Il centro storico di Ancona conserva preziose testimonianze del suo passato. Il Duomo di San Ciriaco, arroccato sul colle Guasco, domina la città. Offre una vista mozzafiato sul mare. La Cattedrale è un capolavoro di architettura romanica, con influenze bizantine e gotiche. L'Arco di Traiano, imponente porta monumentale, ricorda la grandezza dell'Impero Romano. Il Palazzo degli Anziani, sede del Comune, è un esempio di architettura medievale.

Il Museo Archeologico Nazionale delle Marche espone reperti che narrano la storia del territorio. Dalla preistoria all'epoca romana. Il Museo d'Arte Moderna "O. Ferretti" raccoglie opere di artisti marchigiani e nazionali. La Pinacoteca Comunale "Francesco Podesti" custodisce dipinti dal XIV al XX secolo. La presenza di teatri storici, come il Teatro delle Muse, testimonia la vivacità culturale della città.

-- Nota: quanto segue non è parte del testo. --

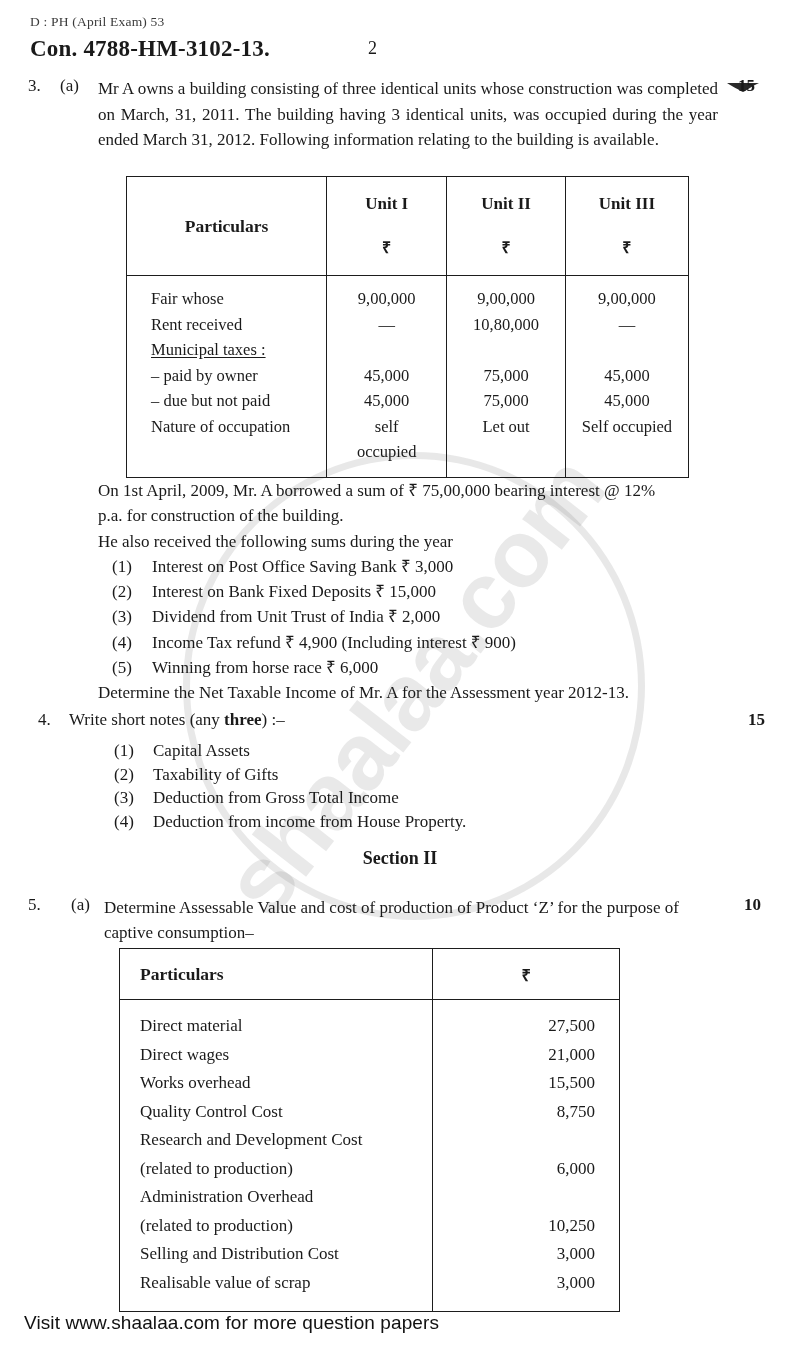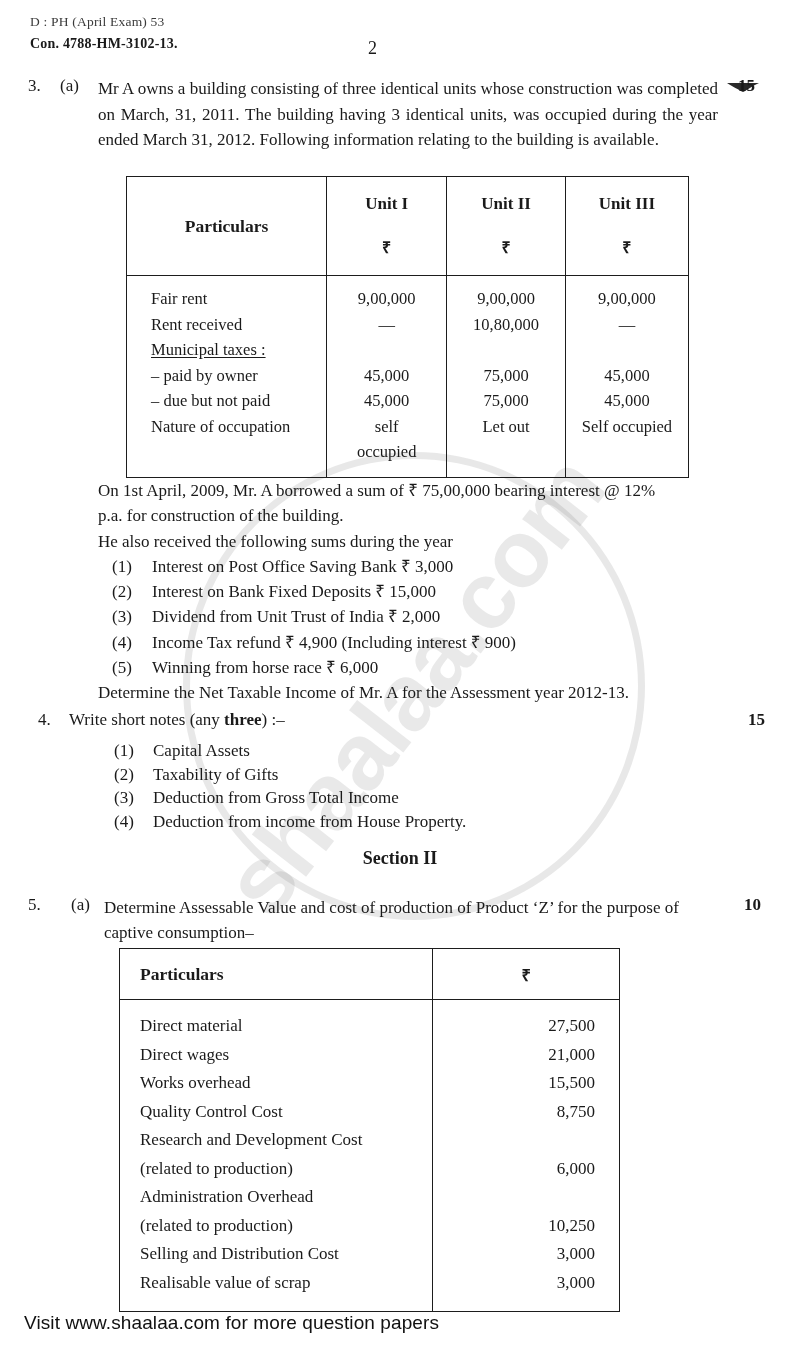--- a/index.html
+++ b/index.html
@@ -66,7 +66,7 @@
   }
   #con-number {
     left: 30px; top: 36px;
-    font-size: 14px;
+    font-size: 23px;
     font-weight: 700;
     letter-spacing: 0.2px;
   }

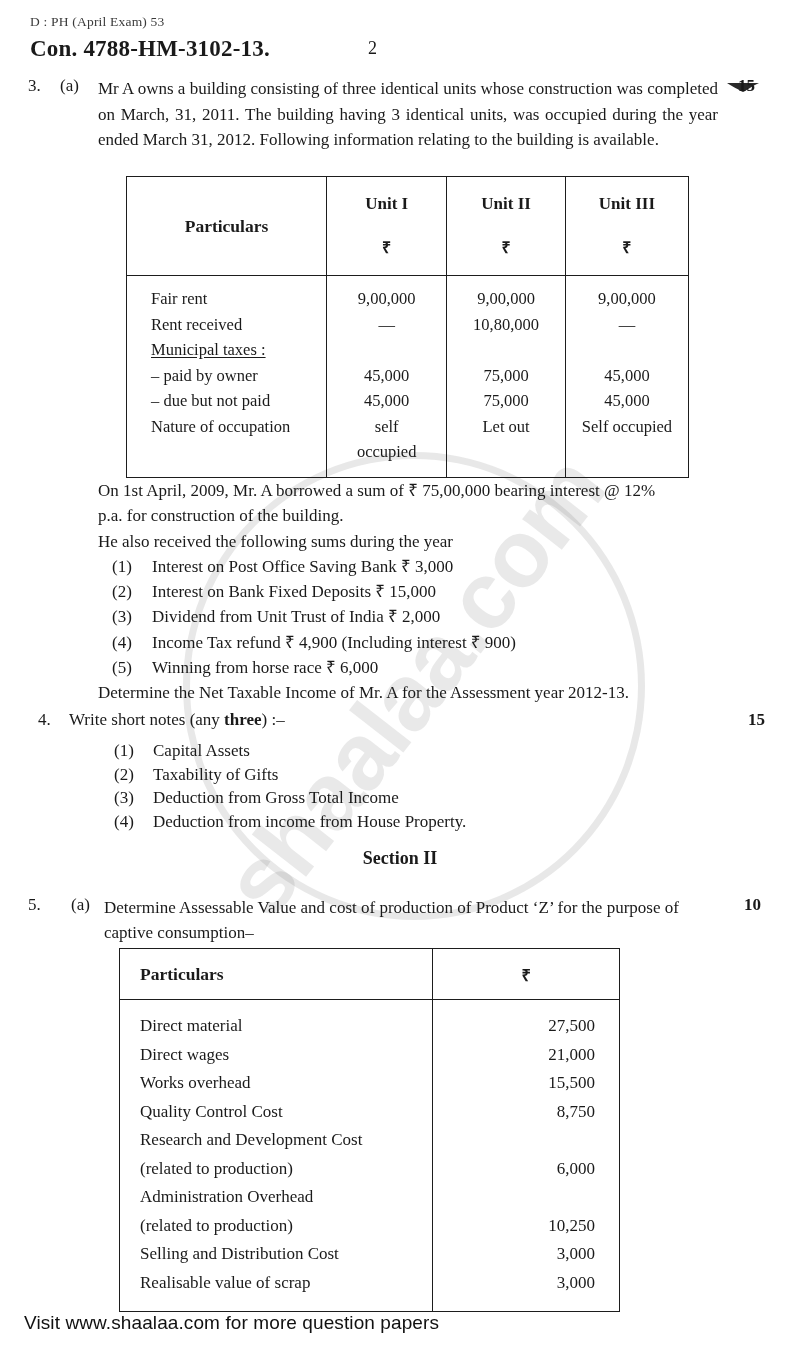--- a/index.html
+++ b/index.html
@@ -295,7 +295,7 @@
     </tr>
     <tr>
       <td class="bodycell col-part">
-        <div class="line">Fair rent</div>
+        <div class="line">Fair whose</div>
         <div class="line">Rent received</div>
         <div class="line"><span class="uline">Municipal taxes :</span></div>
         <div class="line">– paid by owner</div>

La candidatura di Ancona a Capitale della Cultura 2028 si è basata su un progetto ambizioso. Il dossier ha messo in luce il potenziale inespresso della città. Ha proposto un programma di eventi e iniziative. Questi mirano a valorizzare il patrimonio materiale e immateriale. L'obiettivo è promuovere la partecipazione culturale. Si punta a rafforzare il senso di appartenenza. La cultura è vista come motore di rigenerazione urbana e sociale. Il tema «Ancona. Questo adesso» riflette questa visione.

La scelta di Ancona come Capitale della Cultura 2028 è un'opportunità unica. Permetterà alla città di mostrare al mondo la sua ricchezza storica e artistica. Sarà un palcoscenico per le eccellenze culturali. Un'occasione per attrarre visitatori e investimenti. La collaborazione tra istituzioni, associazioni e cittadini sarà la chiave del successo. Il percorso intrapreso promette di lasciare un'eredità duratura. Un patrimonio culturale arricchito per le future generazioni. La città marchigiana si prepara a vivere un capitolo indimenticabile della sua storia.